On March 9, 2017, a full bench of the New South Wales Court of Appeal handed down a significant decision affecting approach to judicial review and approval of liquidator remuneration. Significantly, existing tension between decisions of different judges at first instance, and between NSW and Federal courts, has been resolved.

The Court of Appeal has now made clear that the Corporations Act approach to review of liquidator remuneration has as its unifying theme the concept of proportionality. The work carried out by the insolvency professional must be proportionate to the difficulty and importance of the task. From that point, a judge may use a “time spent” or “proportion of assets recovered” approach, so long as the remuneration is reasonable and proportionate. Importantly, it would be an error to exclusively apply a “proportion of assets recovered” approach, and it would also be an error to take different approaches depending on the size of the insolvent estate.

Some more detail

In Sanderson as Liquidator of Sakr Nominees Pty Ltd (in liquidation) v Sakr,[1] the applicant, Mr Sanderson, sought leave to appeal against an order of the Honourable Justice Brereton, determining his remuneration in an amount of $20,000 instead of the amount claimed, being $63,577.80.

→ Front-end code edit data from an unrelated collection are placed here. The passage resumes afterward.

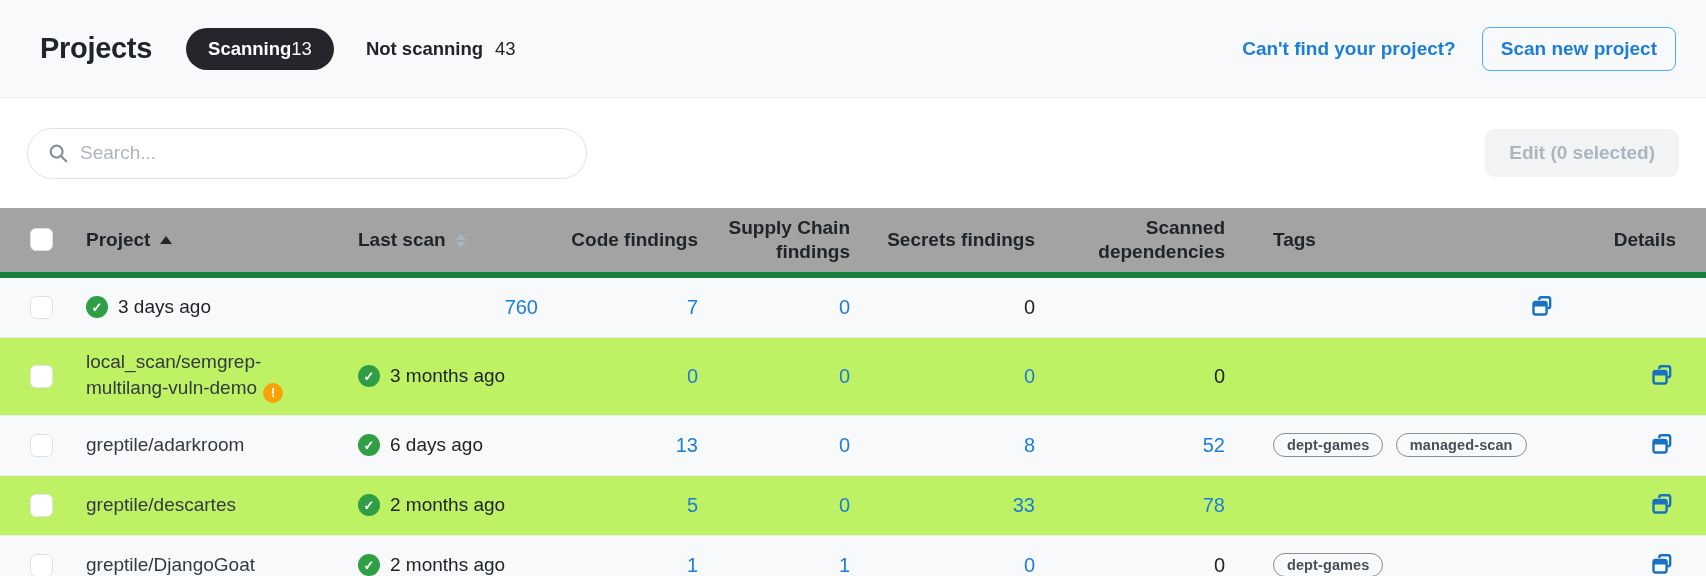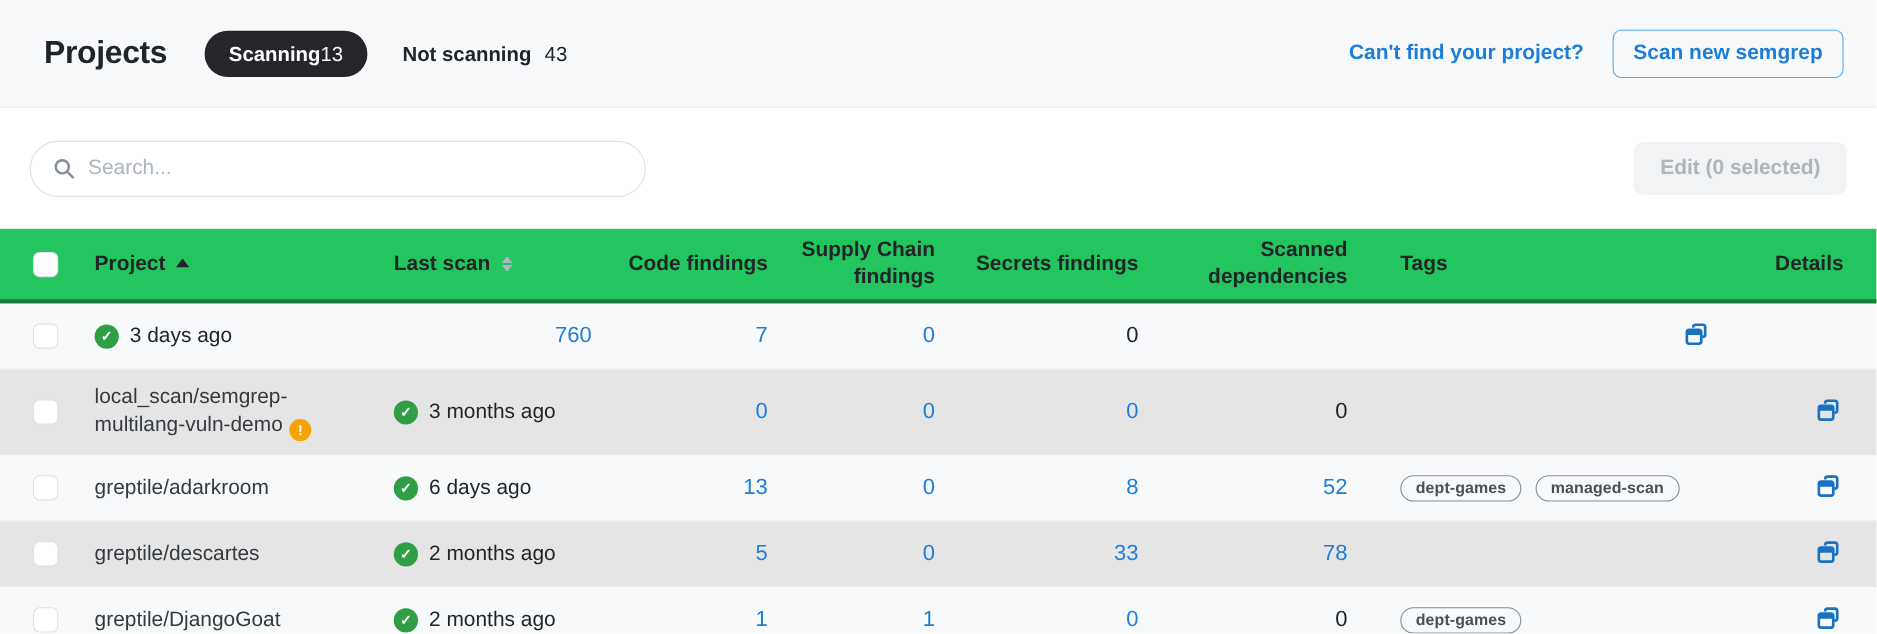--- a/index.html
+++ b/index.html
@@ -32,40 +32,40 @@
     font-family:"Liberation Sans", sans-serif; }
   .search-input::placeholder { color:#adb5bd; }
   .search-icon { position:absolute; left:20px; top:14px; width:22px; height:22px; }
   .edit-btn { margin-left:auto; background:#f1f3f5; color:#adb5bd; border:none;
     font-size:19px; font-weight:600; border-radius:9px; padding:13px 24px; cursor:default; }
 
   
   .grid-row { display:grid;
     grid-template-columns:64px 272px 210px 160px 152px 185px 190px 1fr 120px;
     align-items:center; }
-  .thead { background:#22c55e; border-bottom:4px solid #15803d; min-height:68px; padding:8px 0; }
+  .thead { background:#a3a3a3; border-bottom:6px solid #15803d; min-height:68px; padding:8px 0; }
   .th { font-size:19px; font-weight:700; color:#212529; line-height:1.25; }
   .cell-pad-l { padding-left:22px; }
   .num-col { text-align:right; padding-right:8px; }
   .tags-col { padding-left:40px; }
   .details-col { text-align:right; padding-right:30px; }
   .check-cell { padding-left:30px; }
   .checkbox { width:23px; height:23px; border:1px solid #dee2e6; border-radius:6px;
     background:#fff; cursor:pointer; }
   .sort-wrap { display:inline-flex; flex-direction:column; vertical-align:middle;
     margin-left:10px; line-height:0; gap:2px; }
   .tri-up-dark { width:0; height:0; border-left:6px solid transparent;
     border-right:6px solid transparent; border-bottom:8px solid #212529; display:inline-block;
     margin-left:10px; vertical-align:2px; }
   .tri-up, .tri-down { width:0; height:0; border-left:5px solid transparent;
     border-right:5px solid transparent; }
   .tri-up { border-bottom:6px solid #adb5bd; }
   .tri-down { border-top:6px solid #adb5bd; }
 
-  .t-row { min-height:60px; border-bottom:1px solid #e9ecef; background:#e5e5e5; padding:6px 0; }
+  .t-row { min-height:60px; border-bottom:1px solid #e9ecef; background:#bef264; padding:6px 0; }
   .t-row:nth-child(odd) { background:#f8f9fa; }
   .proj-name { font-size:19px; color:#343a40; line-height:1.35; display:inline; }
   .scan-cell { display:flex; align-items:center; gap:10px; font-size:19px; color:#212529; }
   .check-circle { width:22px; height:22px; border-radius:50%; background:#2f9e44; color:#fff;
     display:inline-flex; align-items:center; justify-content:center; font-size:13px;
     font-weight:700; flex:none; }
   .warn-circle { width:20px; height:20px; border-radius:50%; background:#f7a308; color:#fff;
     display:inline-flex; align-items:center; justify-content:center; font-size:13px;
     font-weight:700; margin-left:6px; vertical-align:-3px; cursor:pointer; }
   .num-link { color:#1c7ed6; font-size:20px; cursor:pointer; }
@@ -84,21 +84,21 @@
   <button class="tab-pill">
     <span>Scanning</span>
     <span class="count">13</span>
   </button>
   <button class="tab-plain">
     <span>Not scanning</span>
     <span class="count">43</span>
   </button>
   <div class="topbar-right">
     <a class="find-link">Can't find your project?</a>
-    <button class="scan-btn">Scan new semgrep</button>
+    <button class="scan-btn">Scan new project</button>
   </div>
 </div>
 
 <div class="toolbar">
   <div class="search-wrap">
     <svg class="search-icon" viewBox="0 0 24 24" fill="none" stroke="#868e96" stroke-width="2.4" stroke-linecap="round">
       <circle cx="10.5" cy="10.5" r="6.5"></circle>
       <line x1="15.5" y1="15.5" x2="21" y2="21"></line>
     </svg>
     <input class="search-input" type="text" placeholder="Search..." style="">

In determining the remuneration at $20,000 his Honour stated that liquidators would not necessarily be allowed remuneration at their firm’s standard hourly rates, particularly in smaller liquidations. He stated that in smaller liquidations, questions of proportionality, value and risk loomed large and that liquidators could not be expect to be rewarded for their time at the same hourly rate as would be justifiable if more property was available. He further stated that ad valorem assessment of remuneration is inherently proportionate and incentivises the creation of value rather than the disproportionate expenditure of time.

The Court of Appeal held:

  • That a judge was entitled to fix remuneration calculated on the basis of:
    • a proportion of assets recovered or assets distributed; or
    • time spent;
    • as long as the remuneration was reasonable.
  • It is not appropriate to fix remuneration on an ad valorem basis by simply applying a percentage without regard to the particular work required in the liquidation.
  • The legislation has as its unifying theme the concept of proportionality. The work carried out by the insolvency professional must be proportionate to the difficulty and importance of the task.
  • Evidence as to the percentage that remuneration constitutes of realisation will provide a measure of objective testing of the reasonableness of the remuneration claimed and will identify those cases in which there ought to be a real concern in that respect.
  • The mere fact that the work performed does not lead to augmentation of the funds available for distribution does not mean the liquidator is not entitled to be remunerated for it. Provided it was reasonable to carry out the work and the amount charged for it was reasonable, there is no reason why a liquidator should not recover remuneration for undertaking the work.
  • The statute does not mandate a separate approach for smaller liquidations.

The judgment brings certainty to the profession in respect of applications for remuneration. It is a unanimous full bench decision and gives a clear and concise summary as to the evidence that must be presented to the court to enable it to make a decision regarding an application for remuneration.